Damit ließ sein Mentor ihn stehen, und der General kehrte zum Anwesen seines Freundes zurück und zog sich um. Viele Briefe waren zu schreiben, aber das verschob er auf später. Als er wieder auf die Straße trat, kam vorsichtig die Sonne hervor, und er wendete sich nach Osten. Das strenge Verbot, die Stadtmauern zu betreten, wurde schon lange nicht mehr durchgesetzt. Im Näherkommen sah er überall Grüppchen, die gestikulierend vor den Zinnen standen oder reglos in die Ferne starrten, auf das in der Ebene lagernde Heer der Barbaren. Rampen aus aufgeschütteten Steinen führten hinauf.

Im letzten Moment zögerte er. Es stimmte, dass er sich im Norden nie wohlgefühlt hatte. Peking war die Hauptstadt der kalten Winde, die über flaches, lehmgraues Land wehten. Man trug schon im achten Mond gefütterte Roben, und im Herbst verschwand alles hinter dem gelblichen Schleier der Sandstürme. Zu Hause dagegen strömten die Flüsse breit und träge durch grüne Ebenen, haushoch wuchs der Bambus auf den Hügeln. Dorthin hatte sich Wang Fuzhi zurückgezogen, als im Norden die Mandschus eingefallen waren, die er Barbaren nannte, weil sie kein mitfühlendes Herz hatten. Über zweihundert Jahre war es her. Die Tugend des Herrschers ist wie der Wind, hieß es in den Gesprächen, die des gemeinen Mannes wie das Gras: Wenn der Wind weht, beugt sich das Gras. Aber galt das auch für einen kranken, vergnügungssüchtigen Herrscher, der sich lieber von Konkubinen umsorgen ließ, als die Kraft seiner Tugendhaftigkeit zu pflegen? Besaß die Dynastie das Mandat des Himmels noch, oder braute sich ein Sturm zusammen, der sie hinwegfegen und einer neuen den Weg ebnen würde?

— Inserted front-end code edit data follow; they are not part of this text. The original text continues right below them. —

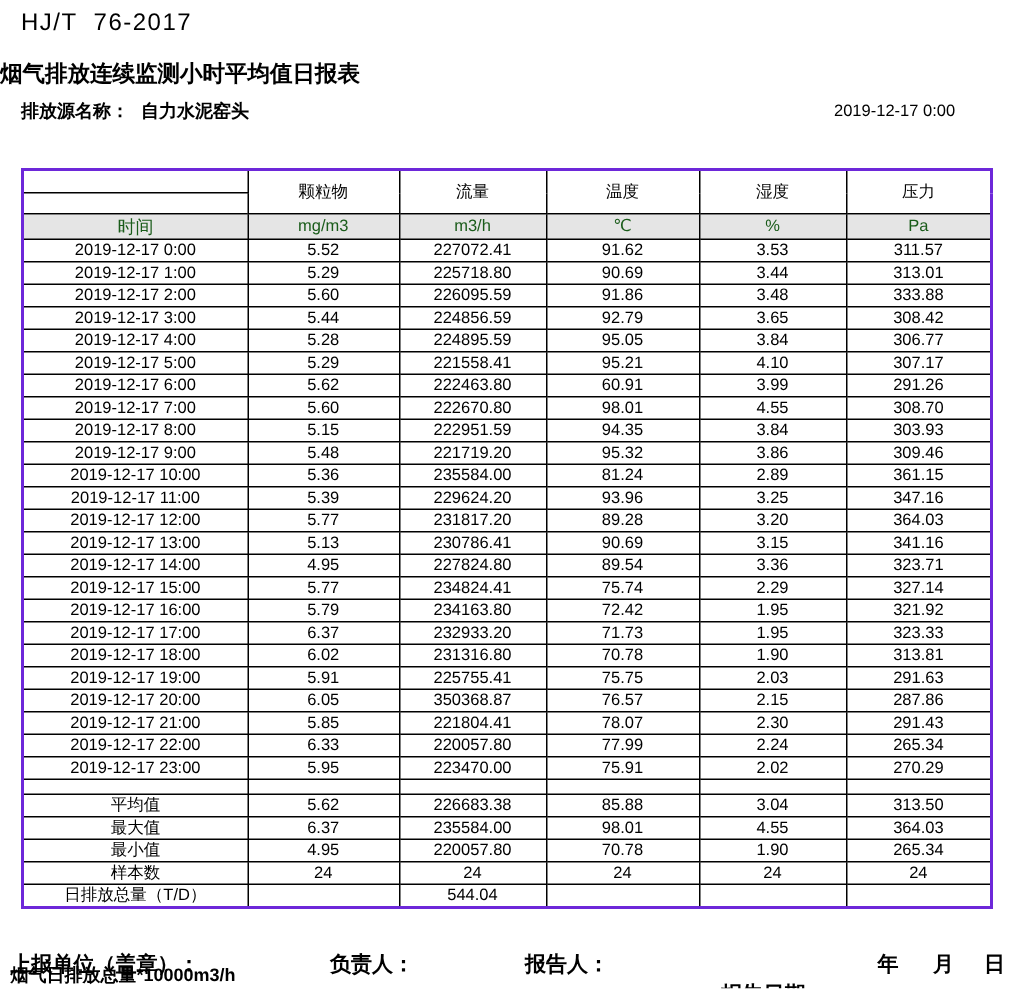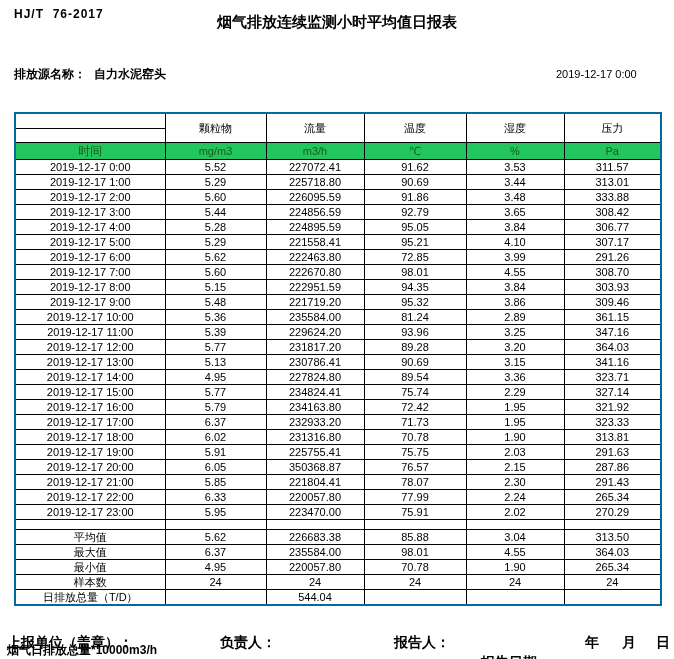--- a/index.html
+++ b/index.html
@@ -1,47 +1,47 @@
 <!DOCTYPE html>
 <html><head>
 <meta charset="utf-8">
 <style>
   html, body { margin:0; padding:0; background:#ffffff; }
   body { width:674px; height:659px; font-family:"Liberation Sans","DejaVu Sans",sans-serif; color:#000; }
   .page { position:relative; width:674px; height:659px; background:#fff; overflow:hidden; }
 
-  .hjt { position:absolute; left:14px; top:7px; font-size:12px; font-weight:bold; letter-spacing:1px; white-space:pre; }
-  .title { position:absolute; left:0; top:13px; width:100%; text-align:center; font-size:15px; font-weight:bold; }
+  .hjt { position:absolute; left:14px; top:7px; font-size:16px; font-weight:normal; letter-spacing:1px; white-space:pre; }
+  .title { position:absolute; left:0; top:40px; width:100%; text-align:left; font-size:15px; font-weight:bold; }
   .source { position:absolute; left:14px; top:66px; font-size:12px; font-weight:bold; }
   .source .name { margin-left:8px; }
   .datetime { position:absolute; left:556px; top:68px; font-size:11px; }
 
   table.report { position:absolute; left:14px; top:112px; width:646px; border-collapse:collapse; table-layout:fixed; }
   table.report td, table.report th { border:1px solid #000; padding:0; margin:0; text-align:center; vertical-align:middle;
     font-size:11px; font-weight:normal; height:14px; line-height:13px; overflow:hidden; white-space:nowrap; }
-  table.report { border:2px solid #0369a1; }
+  table.report { border:2px solid #6d28d9; }
   col.c-time { width:150px; }
   col.c-pm { width:101px; } col.c-flow { width:98px; } col.c-temp { width:102px; }
   col.c-hum { width:98px; } col.c-pres { width:97px; }
 
   tr.hdr-a td, tr.hdr-a th { height:14px; }
   tr.hdr-b td { height:13px; }
   th.colname { font-size:12px; font-weight:normal; }
-  tr.units td { background:#22c55e; color:#1a5c1a; height:16px; line-height:15px; }
+  tr.units td { background:#e5e5e5; color:#1a5c1a; height:16px; line-height:15px; }
   tr.units td.time-hdr { font-size:12px; }
   tr.spacer td { height:9px; }
   tr.datarow td { height:14px; }
   tr.sumrow td { height:14px; }
 
   .note { position:absolute; left:7px; top:616px; font-size:12px; font-weight:bold;margin-top:26px; }
   .sigline { position:absolute; top:634px; left:0; width:674px; height:16px; font-size:14px; font-weight:bold; }
   .sigline span { position:absolute; top:0; white-space:nowrap; }
   .sig-unit { left:7px; }
   .sig-resp { left:220px; }
-  .sig-reporter { left:350px;margin-left:44px; }
+  .sig-reporter { left:350px; }
   .sig-date { left:481px;margin-top:20px; }
   .sig-year { left:585px; }
   .sig-month { left:622px; }
   .sig-day { left:656px; }
 </style>
 </head>
 <body>
 
 <div class="page">
 
@@ -128,21 +128,21 @@
           <td>5.29</td>
           <td>221558.41</td>
           <td>95.21</td>
           <td>4.10</td>
           <td>307.17</td>
         </tr>
         <tr class="datarow">
           <td>2019-12-17  6:00</td>
           <td>5.62</td>
           <td>222463.80</td>
-          <td>72.85</td>
+          <td>60.91</td>
           <td>3.99</td>
           <td>291.26</td>
         </tr>
         <tr class="datarow">
           <td>2019-12-17  7:00</td>
           <td>5.60</td>
           <td>222670.80</td>
           <td>98.01</td>
           <td>4.55</td>
           <td>308.70</td>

Nachdenklich blickte der General auf die Mauer. Manchmal kam es ihm vor, als könnte er seinen eigenen Gedanken nicht folgen. Hatten die Mandschus das Reich nicht größer und mächtiger gemacht als je zuvor in seiner Geschichte? Endlose Wüsten und die weißen Berge von Tibet, alles gehörte den großen Qing, oder sollten schon diese Siege der Beginn der heutigen Niederlage gewesen sein? Sechzig Jahre lang hatte der Kangxi-Kaiser einst auf dem Drachenthron gesessen und vierunddreißig Söhne gezeugt. Jetzt war sein Nachfahre geflohen, um fern der Hauptstadt zu sterben, und vor den Toren standen Barbaren, deren Kraft mit Tugendhaftigkeit nichts zu tun hatte. Auf die Waffen kam es an. Wenn es gegen ihre Kanonen kein Mittel gab, war nicht allein die Dynastie dem Untergang geweiht, sondern alles unter dem Himmel. Dann würde das Undenkbare geschehen, und der General fragte sich, warum er es kommen sah und dennoch nicht glaubte. Es war, als fehlte ihm entweder die Fantasie oder der Mut, um sich vorzustellen, dass die Wirklichkeit wirklich war.